Before I go on, I ask you to accept a blanket apology. . . .

This whole expanding business of playing fancy golf courses and comparing them with other fancy golf courses, there's something appalling about it, and it yields some of the most pretentious writing and conversation you'll ever come across. It's an embarrassment of riches, just being able to play courses where you can putt on the tee boxes and a man stands there waiting to rake the bunker you've just sullied. Everybody enjoys the old grillroom question, "If you could play only one course for the rest of your life, which would it be?" You de-fend your choice and have a good time doing it. But when the tone is definitive, as if there are correct and incorrect opinions, that makes my skin crawl. I see golf courses not only as great playing fields but also as large-scale works of art. It was obvious after only nine holes with Trump that he does too — he likes to say that he finally gets gardening — which is why he likes to build them. All I'm doing is offering my own reaction to the places I went on my Trump tour, as your proxy.

O.K., then. I found the Trump course in Westchester to be cramped and too difficult, with too much water in play and too much out-of-bounds. My overall impression was that there were too many things that could go wrong, on almost every hole. Having Trump as my tour guide may have made the course feel even more cramped. I'm sure it didn't help that I picked up on nearly half the holes, spending five hours getting on and off the triplebogey train. It also didn't help that Trump gave me a splitting headache, with his laborious analysis of what his course had done for local real estate values.
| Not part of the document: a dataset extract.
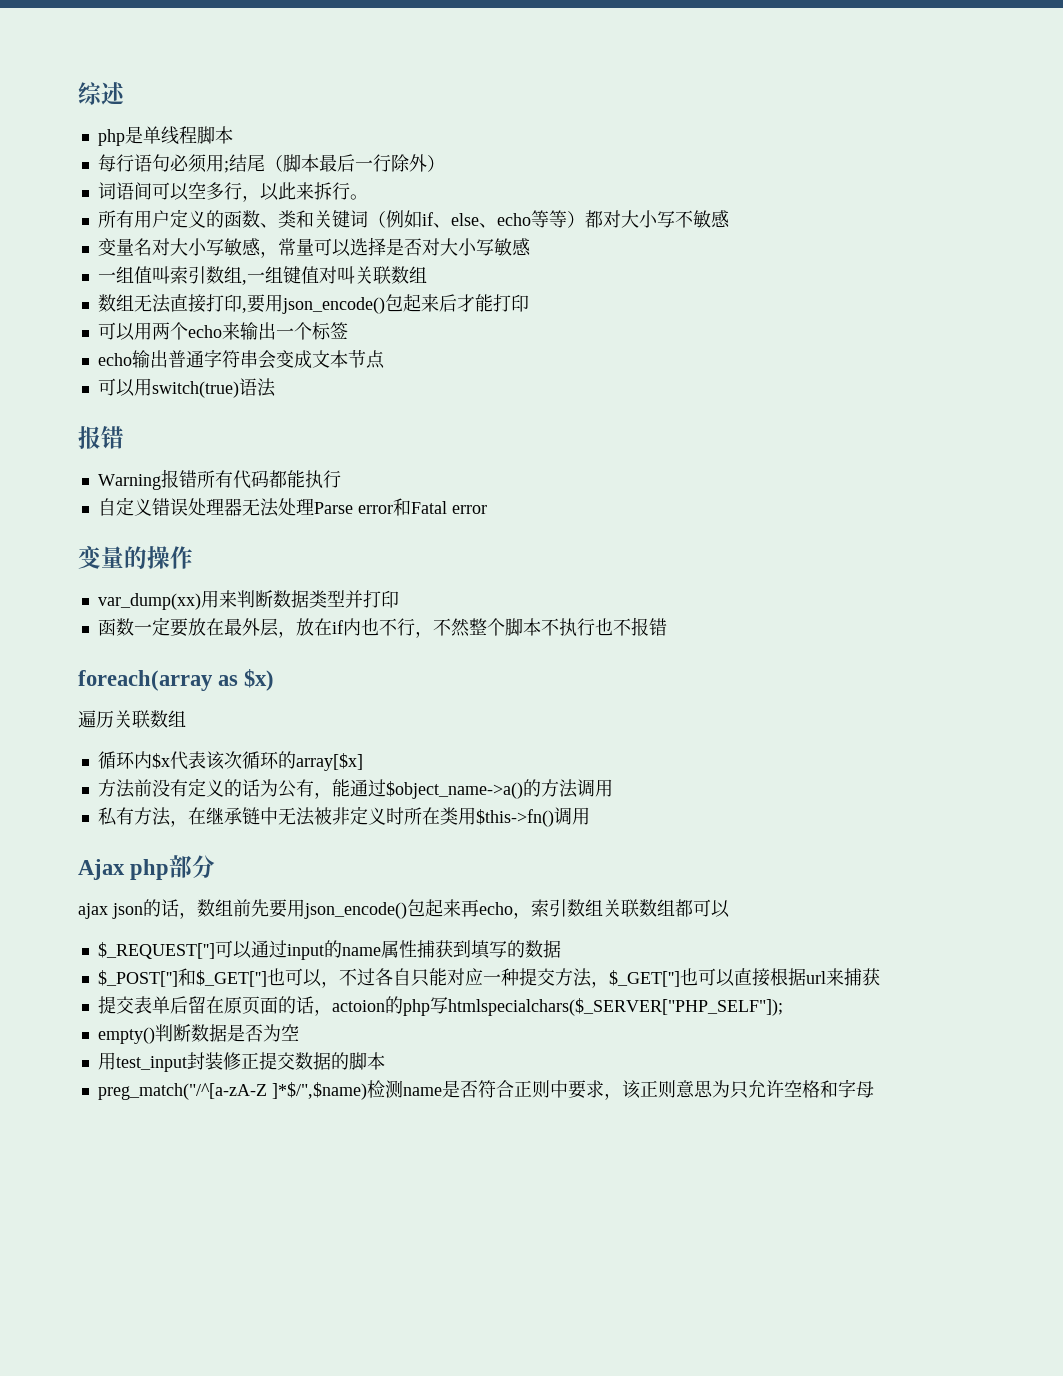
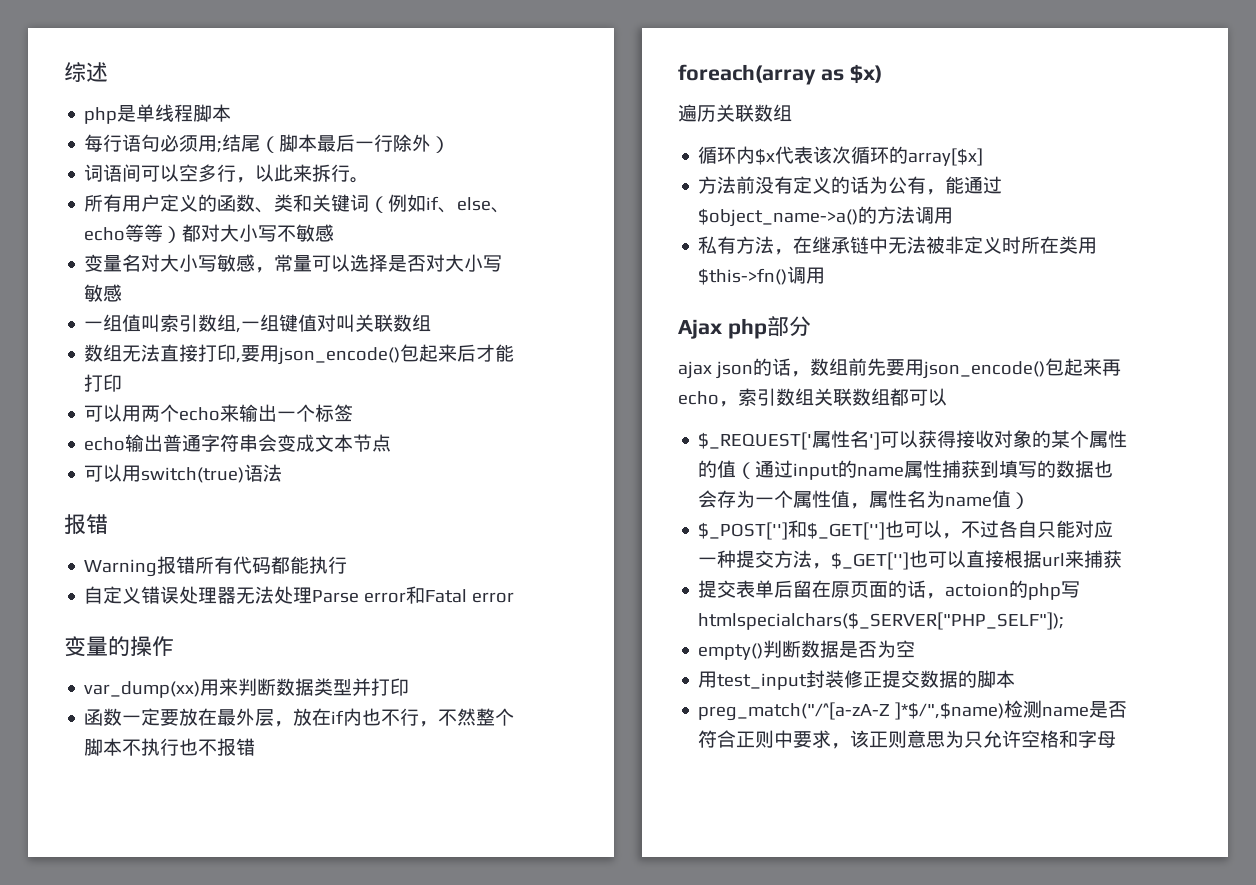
- $_REQUEST['']可以通过input的name属性捕获到填写的数据
+ $_REQUEST['属性名']可以获得接收对象的某个属性的值（通过input的name属性捕获到填写的数据也会存为一个属性值，属性名为name值）

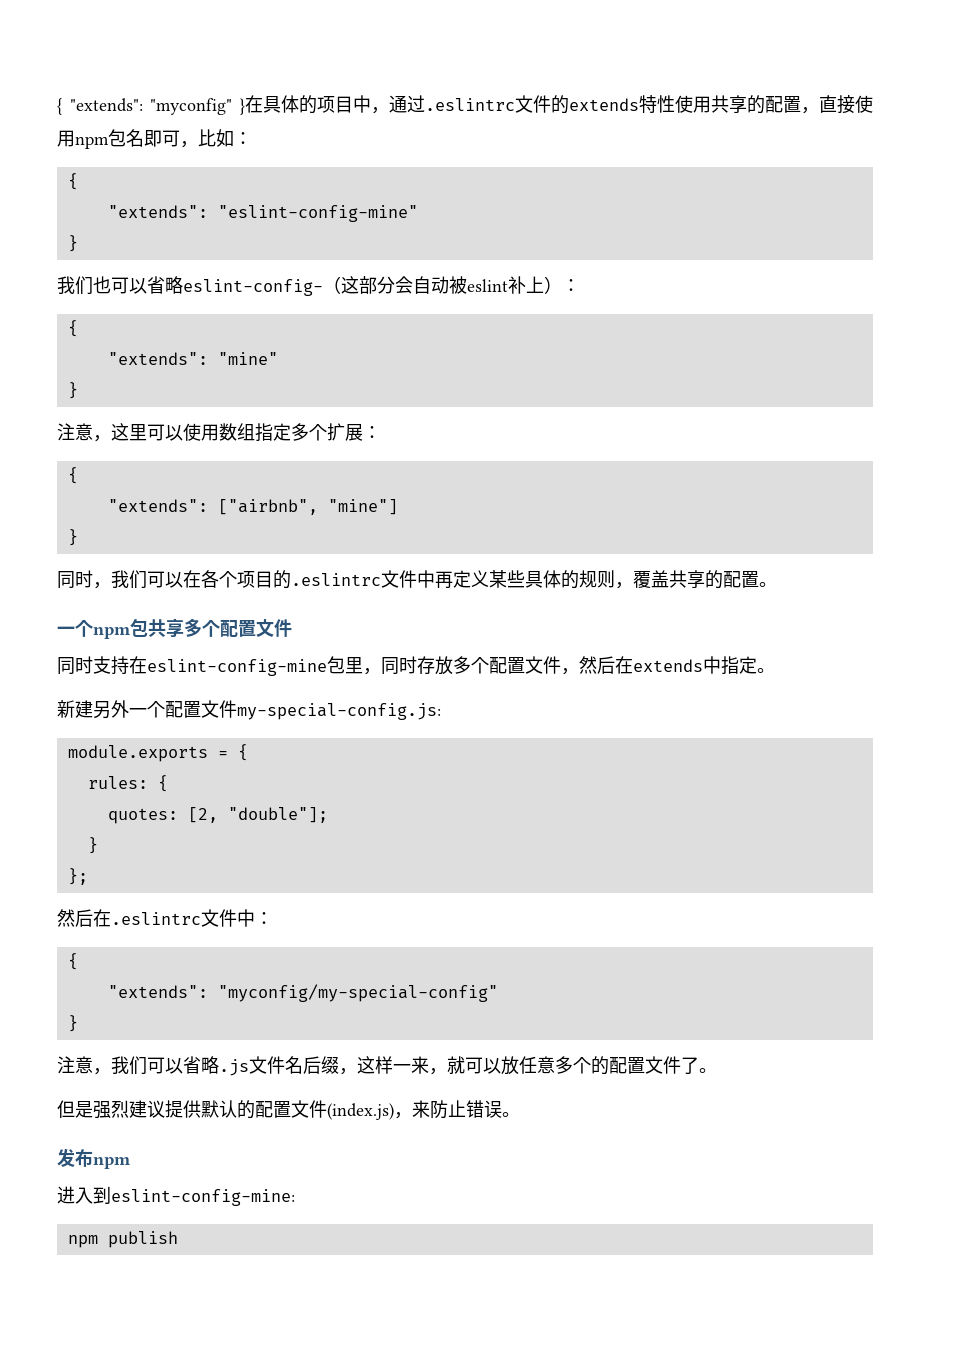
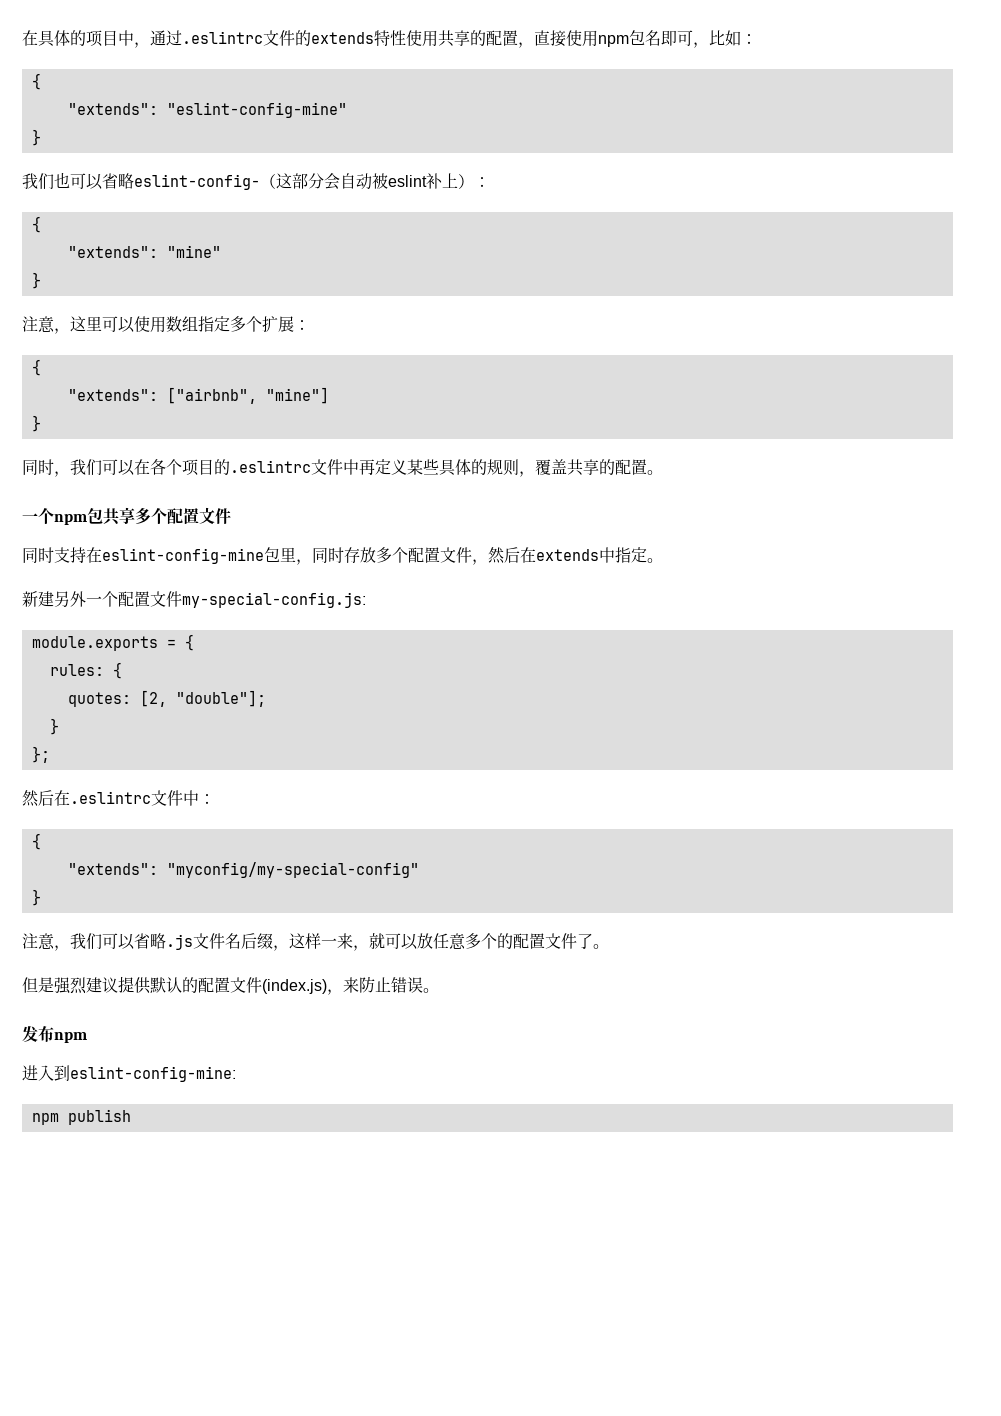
- { "extends": "myconfig" }在具体的项目中，通过.eslintrc文件的extends特性使用共享的配置，直接使用npm包名即可，比如：
+ 在具体的项目中，通过.eslintrc文件的extends特性使用共享的配置，直接使用npm包名即可，比如：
Later, when it was just Mike and myself, I asked him what he thought. Now Mike Donald, you should know, is pathologically honest. He's insightful about golfers and courses, and he's exceedingly direct. Ask any Tour caddie, player or official, circa 1980–98. Mike's an independent. He thinks for himself.

"It's excellent," Mike said. He praised the expert placement of the bunkers and the many good hole positions on each green. "How about that number 9, straight up the hill? That's a beautiful hole. And then that downhill tee shot on 10? That's beautiful." He went through the whole thing. "A lot of Tour courses, you can't even compare them with this Trump course. I was blown away."